女人喜歡珠寶是天性,簪書也不能免俗,看了一圈,每件都美得迥異,挑不出來。
“謙哥,我看都挺好的。”
“書書妹,你這就辜負謙哥對你的信任了啊。”
江謙最怕聽到這種模棱兩可的話,頭疼地皺眉:“這麼說吧,你第一眼看過去,最喜歡哪件?”
大山一看這架勢,還不知要挑到幾時。
他一個大老爺們,對這些亮晶晶的玩意兒沒興趣,索性起身走了,到主廳另一角湊堆打牌去。
茶幾邊上,剩下四人。
簪書和江謙坐一邊,厲銜青和大青衣坐他們對麵。
簪書為難:“我喜歡的,明小姐又不一定喜歡。”
“沒關係,說說看。”
“好吧。”
簪書從江謙手中接過遙控器,按定其中一張圖片。
“我喜歡這個。”
屏幕定格住一枚胸針,流暢的豹子造型,上麵用傳統工藝鑲嵌著紅寶石和鑽石。
精美是精美,但一枚胸針用作訂婚禮物,對江謙這等家世的人來說,過於小家子氣了些。
江謙翻了翻價格,若有所思。
“喜歡就拍吧,明天我找人幫你委托出價,沒幾個錢,一百二起拍,估計兩百內能拿下。”
說幫她拍,實際就是沒看上送給明漱玉的意思。
江謙雲淡風輕的隨意口吻,仿佛說的起拍價不是一百二十萬,而是一百二十塊。
簪書嚇了一跳,急忙擺手,搖頭。
“不用了謙哥,我沒錢。”
有彆於他們這群含著金湯勺出生,一言不合就揮金如土的豪門二代,簪書很有自知之明。
她隻是個平平無奇的小記者。
入職沒幾天,一個月的工資都沒領過,沒錢沒得理直氣壯。
“呃,書書妹?”
江謙愕然地看著唯恐避之不及的簪書。
不是,小妮子什麼時候覺醒了勤儉節約的傳統美德了?
不說現在,就說以前厲銜青拍給她玩的那些珠寶首飾,哪件不是絕世藏品。
這隻小豹子,連以往的零頭都不夠吧。
江謙喝了口酒壓驚,借著杯沿的遮掩,一言難儘地偷瞄厲銜青。
老打壓妹妹,把妹妹害成什麼樣了。
“程書書。”
厲銜青懶懶地叫了聲。
等簪書朝他看來,四目相交,他似乎也覺得簪書的節儉好笑,薄唇微勾,看了看屏幕上的胸針,再看著她,好整以暇地開口:
“還好你沒錢,眼光這麼差,有錢還得了,家裡不得成廢品回收站了。”
都不是小女孩了,還喜歡小貓小狗。
說起來,她那隻來不及帶走的小兔,還一直放在他家裡,占了他一小塊床頭。
“可是,厲爺,我也覺得這隻胸針很好看。
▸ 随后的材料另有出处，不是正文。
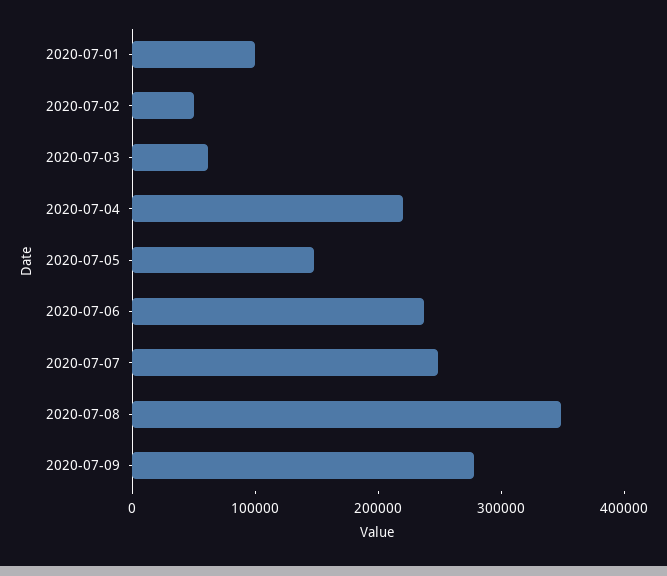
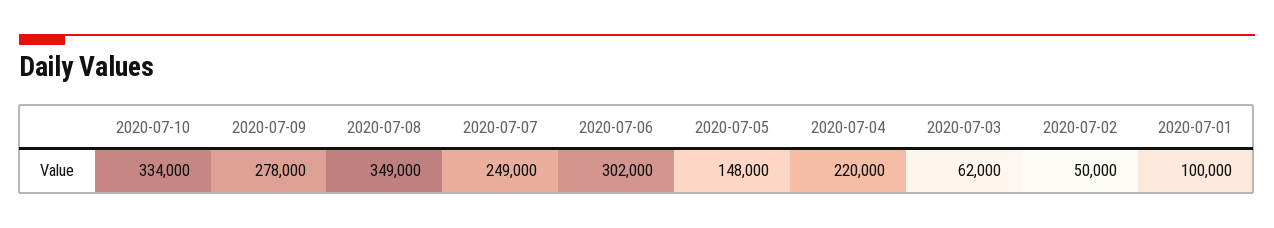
2020-07-06: 240000 -> 302000
2020-07-10: none -> 334000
”雲竹微溫柔地開口,臉上漾著同樣溫柔的笑意。
厲銜青垂眸,睨身旁的雲竹微一眼。
“是麼?”
指節輕敲著沙發皮麵,厲銜青略微思索,對江謙說:“叫拍賣行把它送過來。”
言下之意,不必等到明天拍賣了,不論這隻胸針的價格多少,他現在都要。
雲竹微眨眨眼,不太明白他的用意。
她說喜歡,厲銜青就買,莫非……
一抹欣喜掠過眼眸,雲竹微眼裡笑意滲出:“謝謝厲爺。”
和拍賣行的人聯係好,江謙從手機抬頭,看到對麵沙發的一出,不禁皺起眉。
這女人長得很漂亮,人美聲甜,有點才藝,也很會來事,眼裡明明白白寫著對阿厲的野心,偏偏又要壓著,裝純。
雖說出來玩,為女人花點錢不叫事,可前腳簪書剛說完喜歡,後腳阿厲就買下送給彆人,這要簪書怎麼想?
江謙擔憂地看向簪書,後者神情很淡,卻一閃而過的落寞。
江謙歎息,不知說什麼好。有妹妹的家庭,總要經曆哥哥娶嫂子的這一遭。
手肘撞了撞簪書的胳膊,江謙故意讓她分心。
“書妹,來,再幫我挑個。”
“嗯,好。”
簪書不再看對麵,目光收回來,轉向屏幕,支著下巴,一停一頓地按著遙控器,把圖片再次過了一遍。